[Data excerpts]
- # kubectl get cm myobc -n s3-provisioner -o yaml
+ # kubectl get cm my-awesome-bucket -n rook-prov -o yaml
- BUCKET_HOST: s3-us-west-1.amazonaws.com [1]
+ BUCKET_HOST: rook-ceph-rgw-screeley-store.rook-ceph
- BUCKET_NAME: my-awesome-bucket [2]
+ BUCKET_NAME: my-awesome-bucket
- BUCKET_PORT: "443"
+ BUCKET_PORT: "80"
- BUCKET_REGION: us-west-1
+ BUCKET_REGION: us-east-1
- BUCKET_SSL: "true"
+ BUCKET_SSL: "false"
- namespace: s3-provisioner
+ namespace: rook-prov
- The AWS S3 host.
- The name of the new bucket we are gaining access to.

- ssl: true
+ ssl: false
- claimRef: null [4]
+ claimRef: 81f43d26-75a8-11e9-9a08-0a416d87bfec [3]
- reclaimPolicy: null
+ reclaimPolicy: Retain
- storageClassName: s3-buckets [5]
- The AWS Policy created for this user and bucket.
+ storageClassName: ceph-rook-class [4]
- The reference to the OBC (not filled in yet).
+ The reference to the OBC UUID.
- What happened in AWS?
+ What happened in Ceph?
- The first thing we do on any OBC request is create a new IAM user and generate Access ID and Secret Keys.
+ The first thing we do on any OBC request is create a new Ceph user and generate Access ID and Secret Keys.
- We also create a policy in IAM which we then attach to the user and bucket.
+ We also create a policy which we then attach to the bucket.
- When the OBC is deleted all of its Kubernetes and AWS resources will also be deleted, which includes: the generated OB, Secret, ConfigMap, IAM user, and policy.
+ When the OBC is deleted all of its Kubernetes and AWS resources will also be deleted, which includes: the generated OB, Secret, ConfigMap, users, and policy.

---

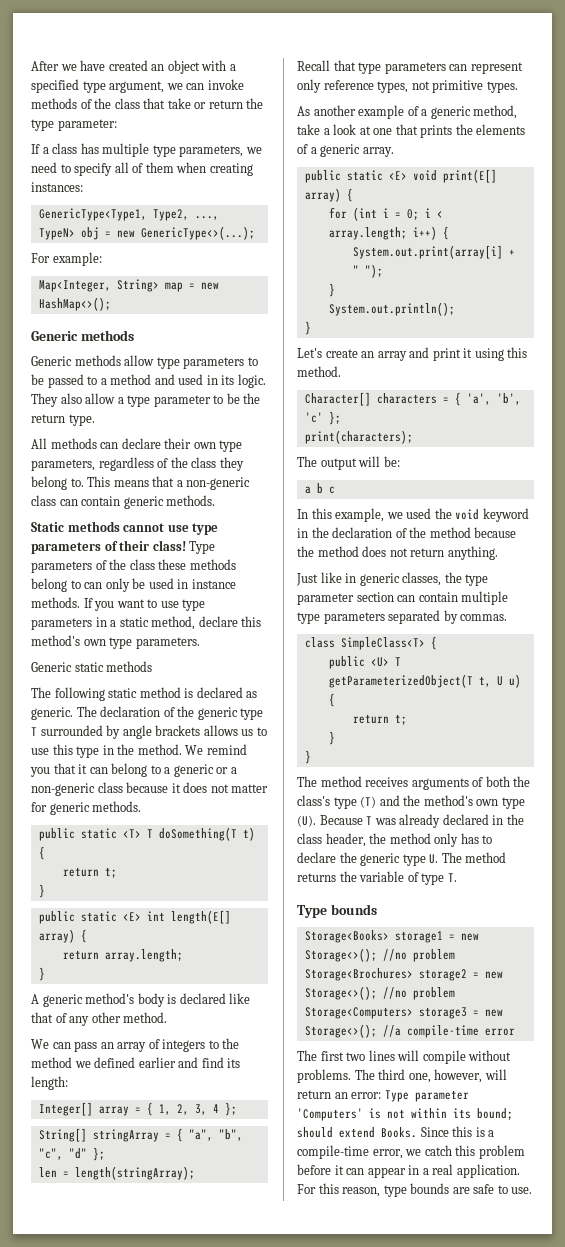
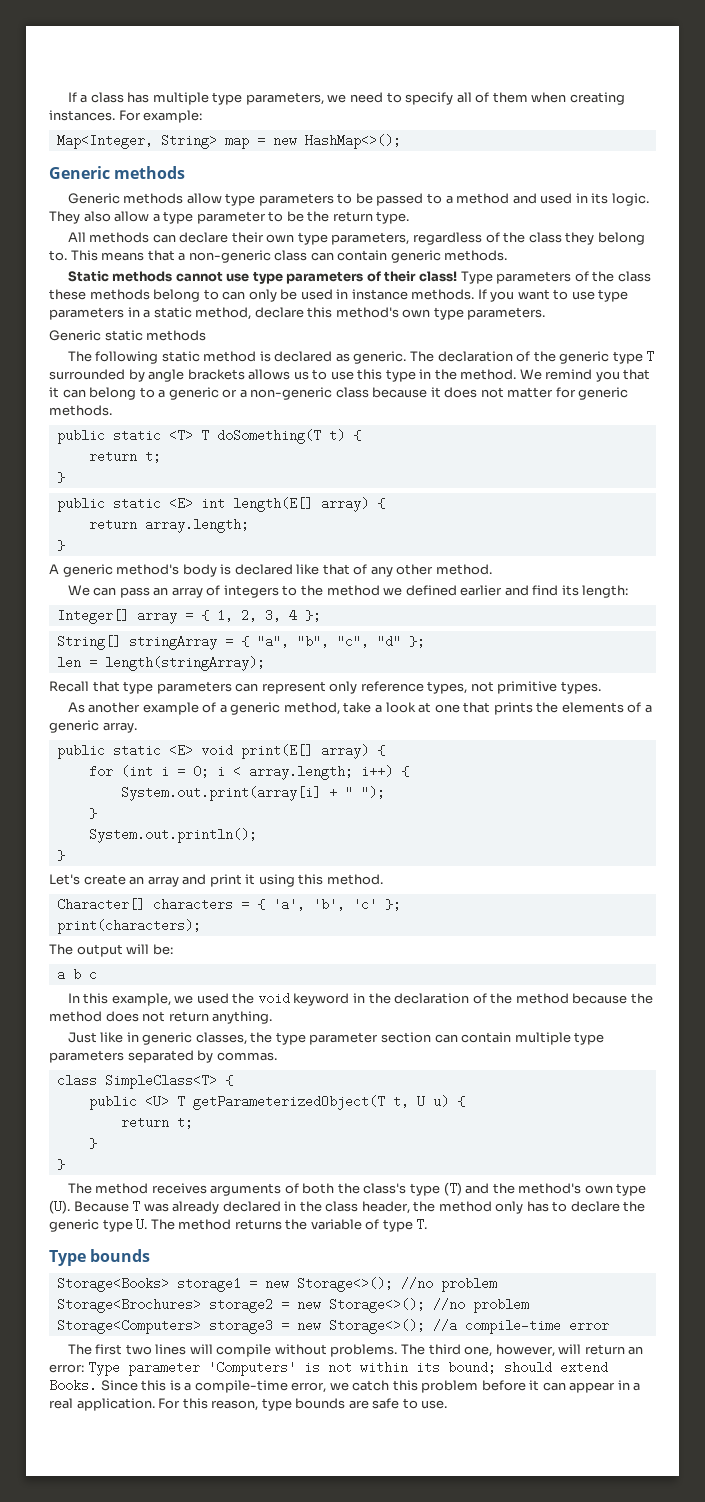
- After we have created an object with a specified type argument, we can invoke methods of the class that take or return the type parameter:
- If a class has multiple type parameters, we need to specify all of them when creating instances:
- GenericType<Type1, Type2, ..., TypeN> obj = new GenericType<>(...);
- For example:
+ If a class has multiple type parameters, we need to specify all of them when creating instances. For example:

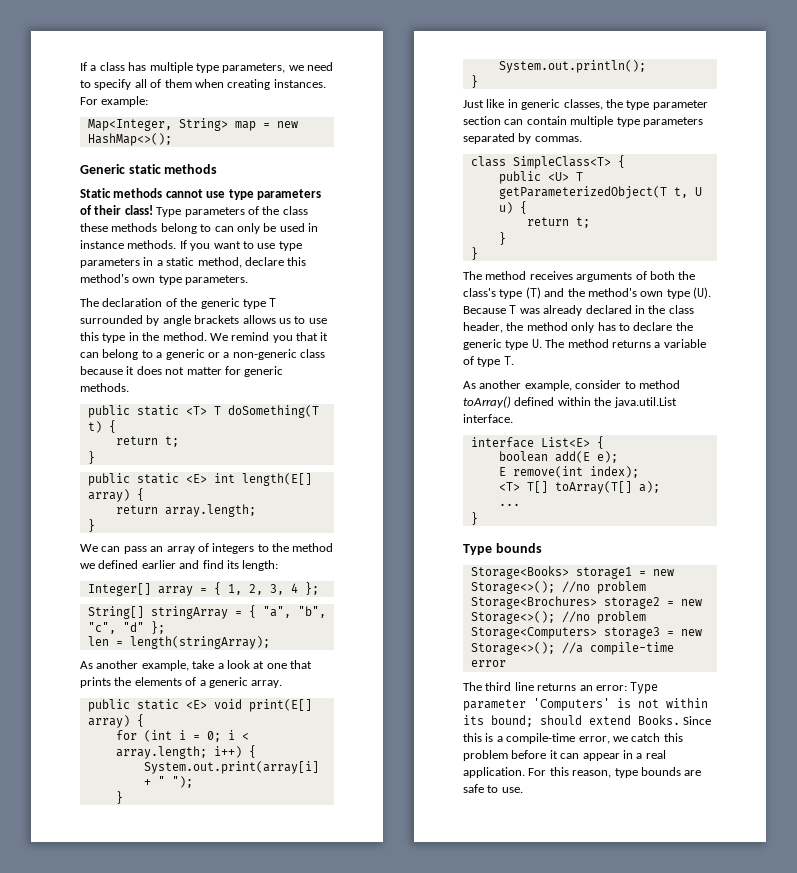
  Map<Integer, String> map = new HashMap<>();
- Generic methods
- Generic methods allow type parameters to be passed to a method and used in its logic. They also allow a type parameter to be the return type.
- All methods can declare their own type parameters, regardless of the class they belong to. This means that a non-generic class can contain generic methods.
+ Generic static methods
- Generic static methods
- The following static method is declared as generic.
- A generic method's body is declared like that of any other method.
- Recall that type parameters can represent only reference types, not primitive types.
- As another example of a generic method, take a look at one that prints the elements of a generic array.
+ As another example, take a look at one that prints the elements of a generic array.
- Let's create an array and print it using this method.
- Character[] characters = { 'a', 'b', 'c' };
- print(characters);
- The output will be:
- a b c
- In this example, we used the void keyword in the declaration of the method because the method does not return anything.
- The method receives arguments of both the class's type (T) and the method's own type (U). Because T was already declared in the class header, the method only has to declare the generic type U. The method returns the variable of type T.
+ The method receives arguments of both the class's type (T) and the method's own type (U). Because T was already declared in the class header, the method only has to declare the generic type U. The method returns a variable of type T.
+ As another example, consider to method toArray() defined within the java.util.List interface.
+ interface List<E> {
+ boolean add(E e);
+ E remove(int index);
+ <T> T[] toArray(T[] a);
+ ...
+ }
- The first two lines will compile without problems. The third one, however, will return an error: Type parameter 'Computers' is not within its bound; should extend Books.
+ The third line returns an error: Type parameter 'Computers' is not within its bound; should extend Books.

**Task statement:** Give back, word for word, only the lines above from the line holding "storageClassName: ceph-rook-class [4]" to the line holding "users, and policy.", both included.

**Task answer:**
+ storageClassName: ceph-rook-class [4]
- The reference to the OBC (not filled in yet).
+ The reference to the OBC UUID.
- What happened in AWS?
+ What happened in Ceph?
- The first thing we do on any OBC request is create a new IAM user and generate Access ID and Secret Keys.
+ The first thing we do on any OBC request is create a new Ceph user and generate Access ID and Secret Keys.
- We also create a policy in IAM which we then attach to the user and bucket.
+ We also create a policy which we then attach to the bucket.
- When the OBC is deleted all of its Kubernetes and AWS resources will also be deleted, which includes: the generated OB, Secret, ConfigMap, IAM user, and policy.
+ When the OBC is deleted all of its Kubernetes and AWS resources will also be deleted, which includes: the generated OB, Secret, ConfigMap, users, and policy.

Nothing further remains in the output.